“I like the uncertainty of painting” Jonathan Parker
Continuing our exploration of work centred around living environments during this period of lockdown, Brocket London presents recent work by celebrated artist, Jonathan Parker, whose daily studies of the view from his studio these last months have provided motivation and routine in what could have been a monotonous blur of endless days. The evolving colours and forms within an internal courtyard space, demonstrate the transient nature of life continuing within a static existence. The studies could be reflective of narratives found in Monet’s Haystacks or Rouen Cathedral, painting the same scene over, but in this instance the artist is confined.
Paired with depictions of his studio interior, in the artist’s sophisticated painterly language, it’s what Parker doesn’t paint that is particularly pertinent. The absent figures, the negative space, often beautifully defined in his evocative black-blue-grey palette the artist revisits through his practice, sit harmoniously within the wider boundaries of the paintings and provide space for quiet contemplation.
Parker’s sketches and oil studies, exhibited here in The Isolation Series, underpin the continuum of making artworks, and for the artist, are to be practised and developed every day in the studio. His compositions are central to the interpretation of his particular artistic language, refined through his career. His work speaks to the viewer through what he considers to be five key approaches: the urgency and instinctiveness of responding to light; the reading and layering of the past; the chance encounters that manifest from the frame work and composition he creates, an anchor to give permanence to a fleeting atmosphere; the expressions of humanness, of just being; and his work in the context of art history.
Known for his portrait paintings and complex painterly narratives, Parker’s concern lies in emphasising the fragility of the environments he is portraying. Often, he suggests depth with a far horizon, the distance creating space for ideas and symbols to appear, for the mind to consider.

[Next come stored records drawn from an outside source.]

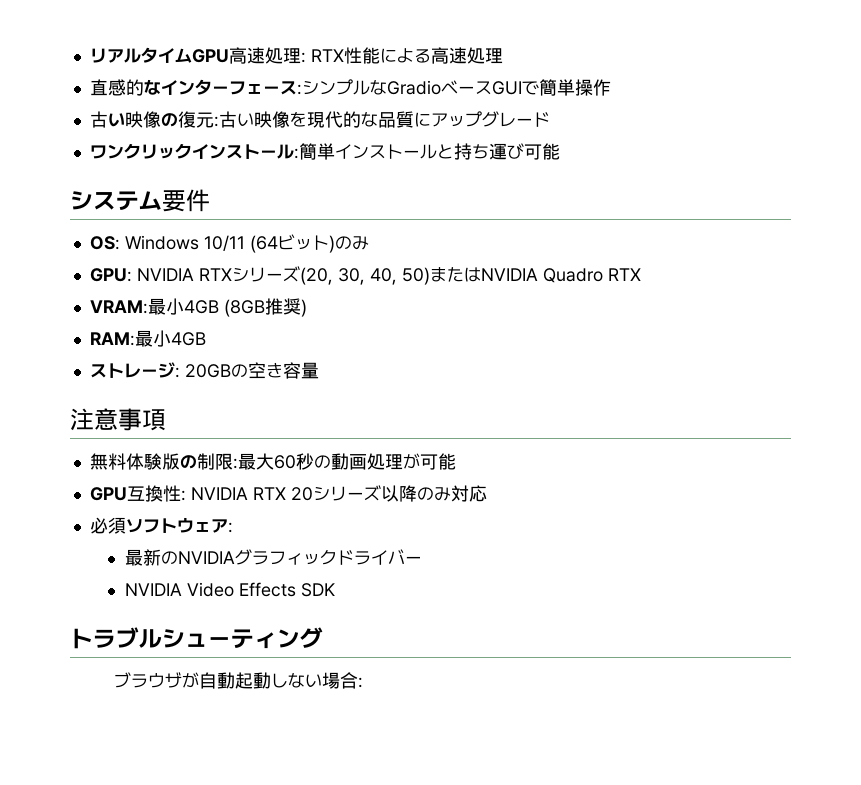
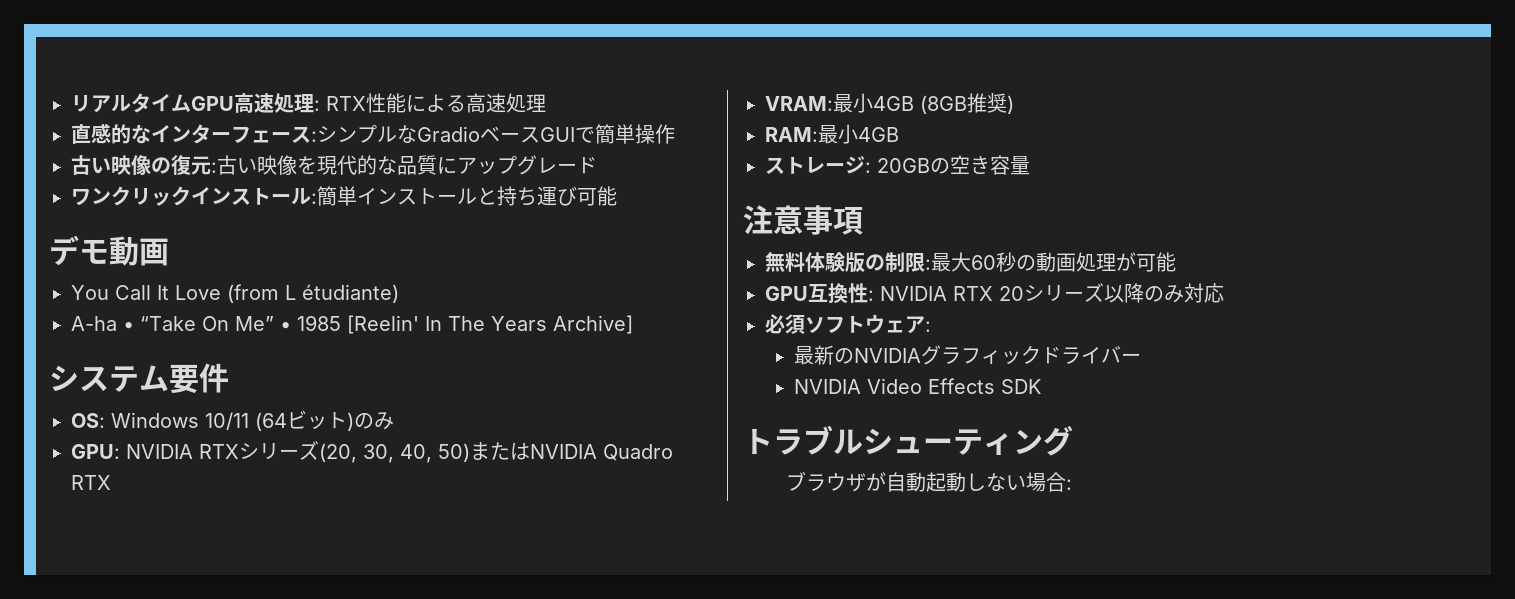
+ デモ動画
+ You Call It Love (from L étudiante)
+ A-ha • “Take On Me” • 1985 [Reelin' In The Years Archive]

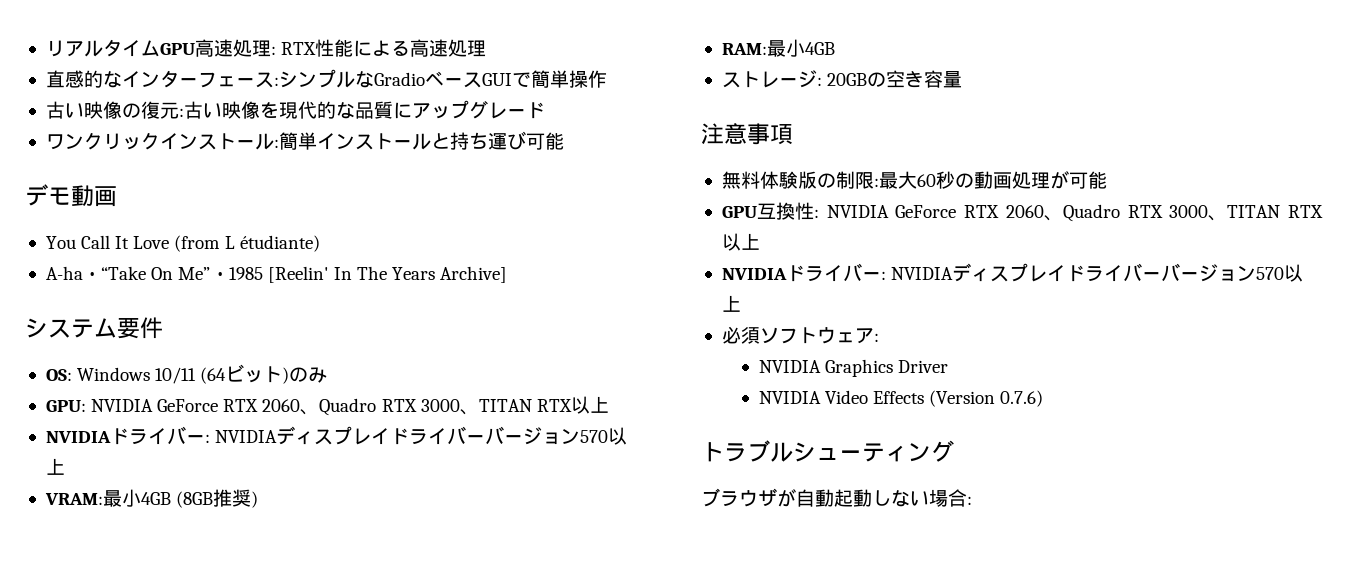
- GPU: NVIDIA RTXシリーズ(20, 30, 40, 50)またはNVIDIA Quadro RTX
+ GPU: NVIDIA GeForce RTX 2060、Quadro RTX 3000、TITAN RTX以上
+ NVIDIAドライバー: NVIDIAディスプレイドライバーバージョン570以上
- GPU互換性: NVIDIA RTX 20シリーズ以降のみ対応
+ GPU互換性: NVIDIA GeForce RTX 2060、Quadro RTX 3000、TITAN RTX以上
+ NVIDIAドライバー: NVIDIAディスプレイドライバーバージョン570以上
- 最新のNVIDIAグラフィックドライバー
+ NVIDIA Graphics Driver
- NVIDIA Video Effects SDK
+ NVIDIA Video Effects (Version 0.7.6)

“The reward is in the painting itself. The mystery exists here in our minds and there in the surface of the painting every time we look, depending on the light. It is like when we remember a dream, seeing again an uncontrolled trigger point of emotion. The truth is revealed only after it is painted, symbolic of the time. A passing comment within the story of art. We are just symbol-mongerers.“
Brocket London are delighted to welcome Jonathan Parker to their gallery portfolio, having admired his work for many years. His works sit in a number of significant public and private collections, and the gallery looks forward to presenting his wider body of celebrated work over the course of this exciting partnership.